*** Block opens ***

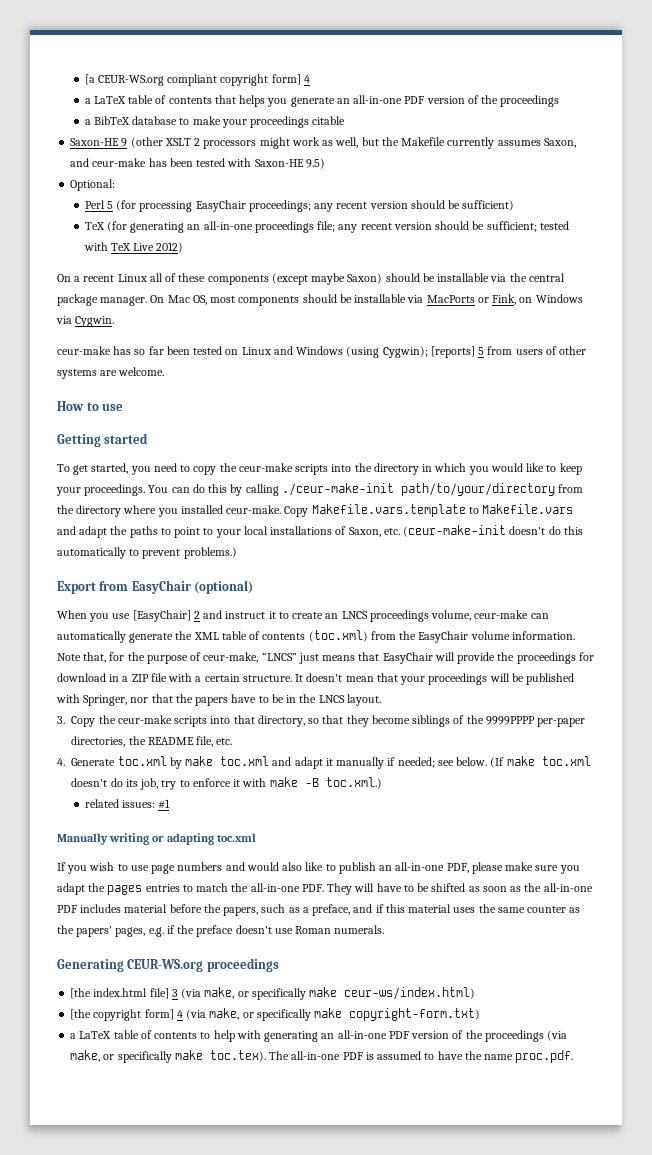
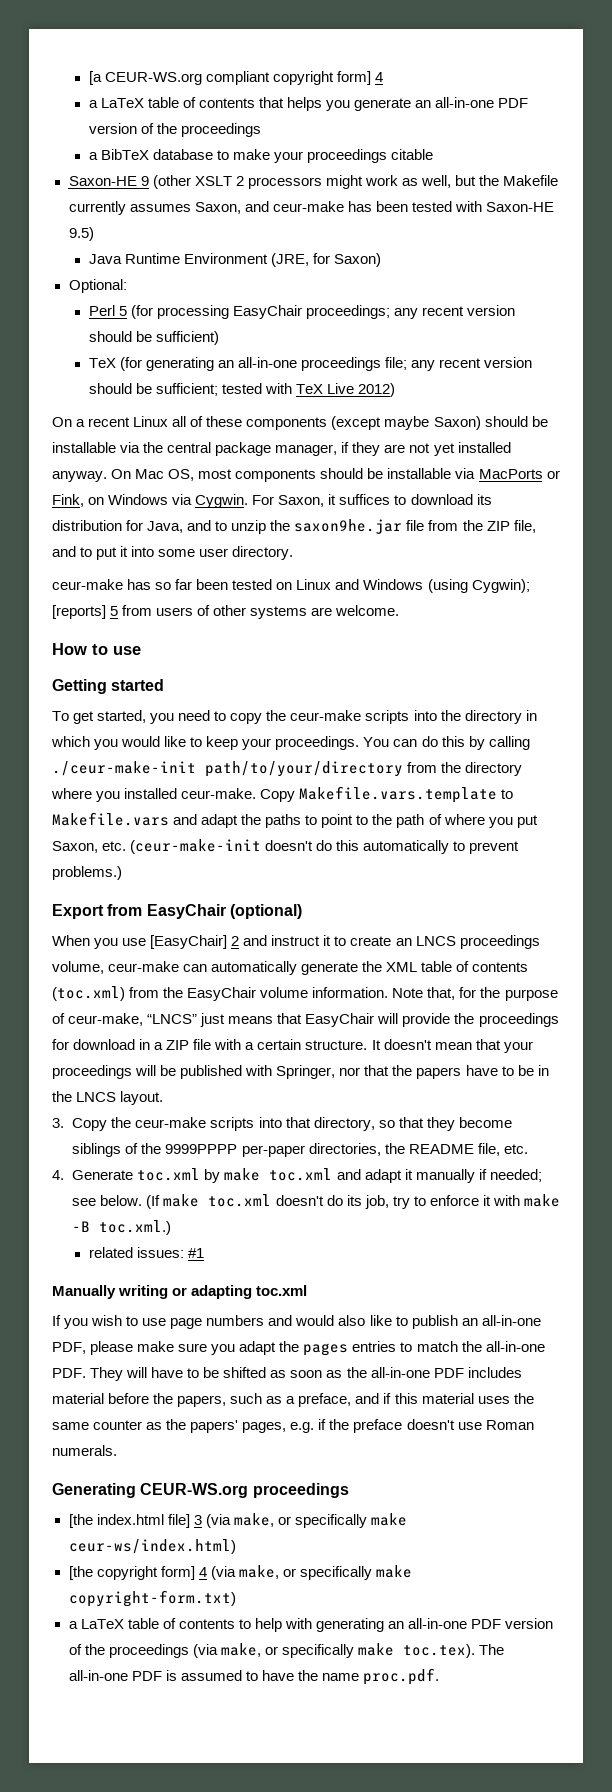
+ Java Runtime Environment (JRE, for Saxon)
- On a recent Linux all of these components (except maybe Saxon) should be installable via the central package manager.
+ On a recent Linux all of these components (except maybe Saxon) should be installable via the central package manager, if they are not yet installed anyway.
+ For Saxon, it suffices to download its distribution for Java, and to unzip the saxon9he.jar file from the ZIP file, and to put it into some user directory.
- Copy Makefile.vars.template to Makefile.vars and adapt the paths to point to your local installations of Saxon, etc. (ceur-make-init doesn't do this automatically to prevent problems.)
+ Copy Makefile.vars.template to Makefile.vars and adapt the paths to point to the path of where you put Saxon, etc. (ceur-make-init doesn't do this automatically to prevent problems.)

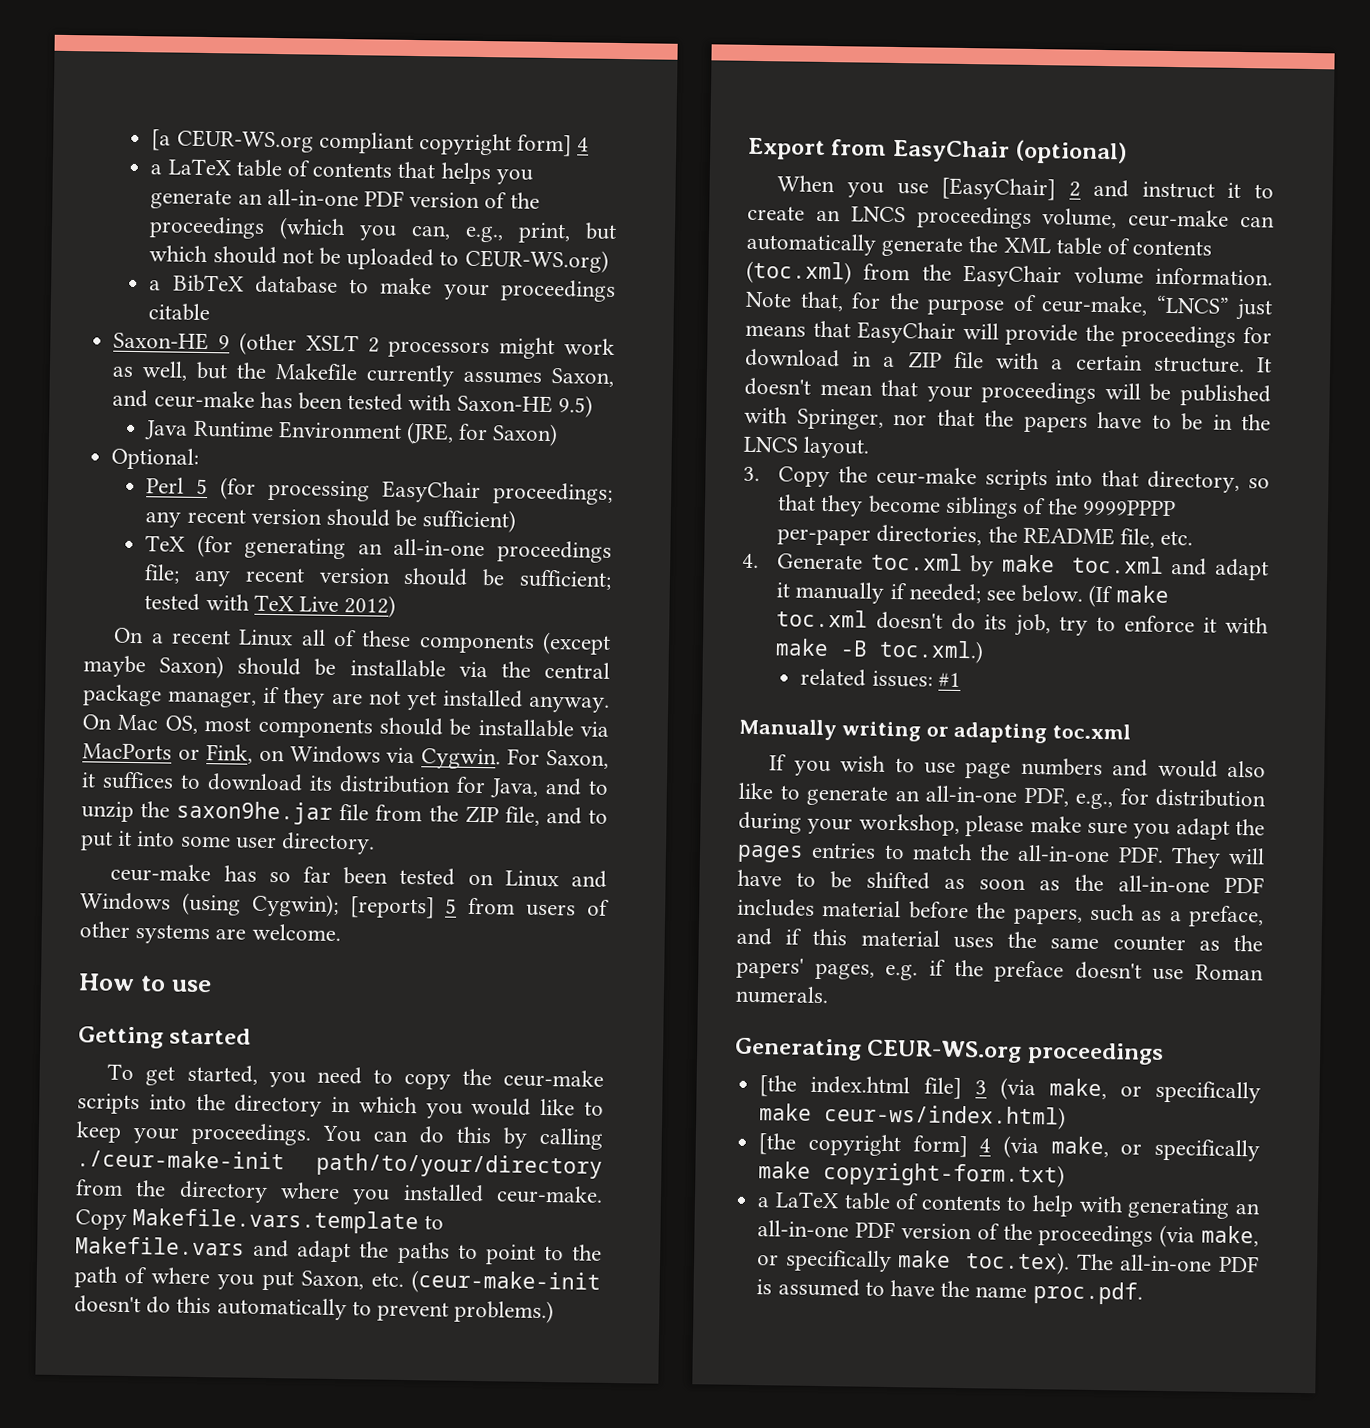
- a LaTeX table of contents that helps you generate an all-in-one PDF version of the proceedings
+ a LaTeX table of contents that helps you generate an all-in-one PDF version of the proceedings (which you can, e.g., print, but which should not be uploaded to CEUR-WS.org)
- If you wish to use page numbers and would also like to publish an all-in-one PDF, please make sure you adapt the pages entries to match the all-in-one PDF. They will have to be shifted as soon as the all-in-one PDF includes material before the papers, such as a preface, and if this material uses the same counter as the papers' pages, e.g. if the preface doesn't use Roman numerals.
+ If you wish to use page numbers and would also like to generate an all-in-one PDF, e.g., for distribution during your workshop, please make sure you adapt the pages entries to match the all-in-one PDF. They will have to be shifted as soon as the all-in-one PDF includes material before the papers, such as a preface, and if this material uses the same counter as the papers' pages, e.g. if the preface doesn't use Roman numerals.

*** Block closes ***
*** Block opens ***

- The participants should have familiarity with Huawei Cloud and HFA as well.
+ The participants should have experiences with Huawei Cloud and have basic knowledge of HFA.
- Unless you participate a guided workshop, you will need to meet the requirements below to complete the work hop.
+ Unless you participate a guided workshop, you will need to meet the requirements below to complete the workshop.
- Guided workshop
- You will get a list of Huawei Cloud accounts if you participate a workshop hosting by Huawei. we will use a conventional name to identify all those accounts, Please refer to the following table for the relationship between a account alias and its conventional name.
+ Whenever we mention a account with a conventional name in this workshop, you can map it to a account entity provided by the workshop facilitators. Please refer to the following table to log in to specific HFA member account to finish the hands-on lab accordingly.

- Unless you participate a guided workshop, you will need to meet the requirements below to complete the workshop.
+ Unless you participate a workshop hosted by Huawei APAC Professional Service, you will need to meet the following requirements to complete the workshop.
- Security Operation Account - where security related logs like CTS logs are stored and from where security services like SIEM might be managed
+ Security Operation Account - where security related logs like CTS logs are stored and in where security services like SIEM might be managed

*** Block closes ***

Return, from the entries, each line that holds "maybe".

- On a recent Linux all of these components (except maybe Saxon) should be installable via the central package manager.
+ On a recent Linux all of these components (except maybe Saxon) should be installable via the central package manager, if they are not yet installed anyway.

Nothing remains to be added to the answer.